INTEROB

Project
Context
Objectives
Presentation
Justification
Diagram
Results
Impact
Management
Resources
Team
Final Report
Dissemination

2. PRESENTATION OF NATIONAL AND INTERNATIONAL CONTEXT WITHIN THE MENTIONED THEMATIC FIELDS:

Human-Computer Interaction or HCI aims at the development of interactive systems to increase the level of user interaction experience. The project has as goal achieving a natural gesture interaction system.  The objective is not only to aquire human motion but to interpret, segment and identify semantically semnificative gestures. The gesture acquisition technology is video information only that comes from two video cameras (aiming for stereoscopy view and anlysis).

Gesture recognition is a complex research problem that includes specific aspects:

  • psycholingustic studies
  • gesture acquisition (where technological differences appear – magnetic, mechanical, acoustic, inertial, video based, hybrid devices, etc.)
  • gesture posture recognition as part of pattern recognition and machine learning
  • analysis and recognition of the gesture trajectory (gesture being analysed in its 2D/3D dynamics)

All these aspects imply fundamental research, development of new theories and high level edge technological concepts that will allow for quick and efficient transposal into real applications of the designe system.

2.1. Psycolinguistic views on human gestures

Gestures represent movements of hands, arms and head which express idea, sentiment, and intention, sometimes replacing words and enhancing speech [DEX'98]. Gestures convey information and are accompanied by content and semnatics.

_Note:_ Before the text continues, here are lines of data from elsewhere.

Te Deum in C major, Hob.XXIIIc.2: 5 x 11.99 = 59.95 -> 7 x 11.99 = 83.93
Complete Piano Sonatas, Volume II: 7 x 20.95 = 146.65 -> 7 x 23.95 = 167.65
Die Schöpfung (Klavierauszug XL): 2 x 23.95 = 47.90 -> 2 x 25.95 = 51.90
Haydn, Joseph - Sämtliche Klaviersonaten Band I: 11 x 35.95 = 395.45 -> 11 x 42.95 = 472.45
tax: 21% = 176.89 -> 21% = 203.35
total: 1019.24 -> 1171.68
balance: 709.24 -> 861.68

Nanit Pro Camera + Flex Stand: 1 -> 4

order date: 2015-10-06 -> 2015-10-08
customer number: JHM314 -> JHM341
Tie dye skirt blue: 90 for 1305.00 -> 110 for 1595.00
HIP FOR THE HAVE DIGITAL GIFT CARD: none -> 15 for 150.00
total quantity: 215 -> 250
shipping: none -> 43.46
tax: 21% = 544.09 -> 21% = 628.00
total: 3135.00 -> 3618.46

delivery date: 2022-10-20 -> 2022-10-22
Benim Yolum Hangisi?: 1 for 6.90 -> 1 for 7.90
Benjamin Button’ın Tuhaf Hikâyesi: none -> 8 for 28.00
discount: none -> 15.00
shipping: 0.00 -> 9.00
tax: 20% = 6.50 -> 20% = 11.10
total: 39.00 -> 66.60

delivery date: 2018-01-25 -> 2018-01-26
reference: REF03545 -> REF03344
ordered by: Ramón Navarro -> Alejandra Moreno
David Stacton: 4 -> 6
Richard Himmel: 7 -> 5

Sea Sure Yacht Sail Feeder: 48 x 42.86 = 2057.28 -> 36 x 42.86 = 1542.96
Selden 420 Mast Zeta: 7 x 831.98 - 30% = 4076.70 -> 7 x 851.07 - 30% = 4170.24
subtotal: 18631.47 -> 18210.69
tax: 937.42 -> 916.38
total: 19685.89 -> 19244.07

Various psycolingustic studies have been conducted in what concerns the understanding of gesture communication. All these studies provide an excellent starting material for the domain of human computer interaction [Kendon 86, Cadoz, 1994, McNeill 1992, etc.]. [Cadoz, 1994] uses the term of gesture communication path and identifies 3 types of gestures (or 3 different functional roles associated to gestures) hence we have classification by gesture functions:

  • ergotic gesture that acts on the environment and derives from the notion of modeling the real world. It is the gesture that may be considered for interacting with the virtual objects of a virtual environment.
  • epistemic gesture that offers information with regards to temperature, pression, shape, orientation, weight (the tactile sense). The environment discovery gets done through tactile experience.
  • semiotic gesture that produces an informational message for the environment with the rol of conveying information. It is the type of gestures for yes/no, approve/deny type of actions for the human computer dialogue.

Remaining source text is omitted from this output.